[Revision tracking records]
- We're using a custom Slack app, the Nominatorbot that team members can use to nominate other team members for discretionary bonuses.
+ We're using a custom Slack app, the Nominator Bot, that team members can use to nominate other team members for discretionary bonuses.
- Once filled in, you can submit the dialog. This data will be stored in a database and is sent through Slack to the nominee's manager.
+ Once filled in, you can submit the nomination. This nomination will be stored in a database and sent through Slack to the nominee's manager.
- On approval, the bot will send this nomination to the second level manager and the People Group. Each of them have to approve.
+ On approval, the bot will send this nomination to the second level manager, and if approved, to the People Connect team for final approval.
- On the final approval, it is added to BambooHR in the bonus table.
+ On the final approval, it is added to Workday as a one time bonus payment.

--

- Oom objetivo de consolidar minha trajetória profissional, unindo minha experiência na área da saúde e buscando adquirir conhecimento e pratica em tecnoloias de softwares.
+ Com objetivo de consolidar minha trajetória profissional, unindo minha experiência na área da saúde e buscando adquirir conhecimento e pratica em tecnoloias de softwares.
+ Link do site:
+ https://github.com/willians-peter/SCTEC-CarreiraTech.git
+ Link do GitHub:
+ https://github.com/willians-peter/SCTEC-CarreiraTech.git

> _WHAT YOU NEED TO DO_
Could you repeat exactly the lines above from the line with "- On the final" up to and including the line with "time bonus payment.", and only those?

> _RESULT BELOW_
- On the final approval, it is added to BambooHR in the bonus table.
+ On the final approval, it is added to Workday as a one time bonus payment.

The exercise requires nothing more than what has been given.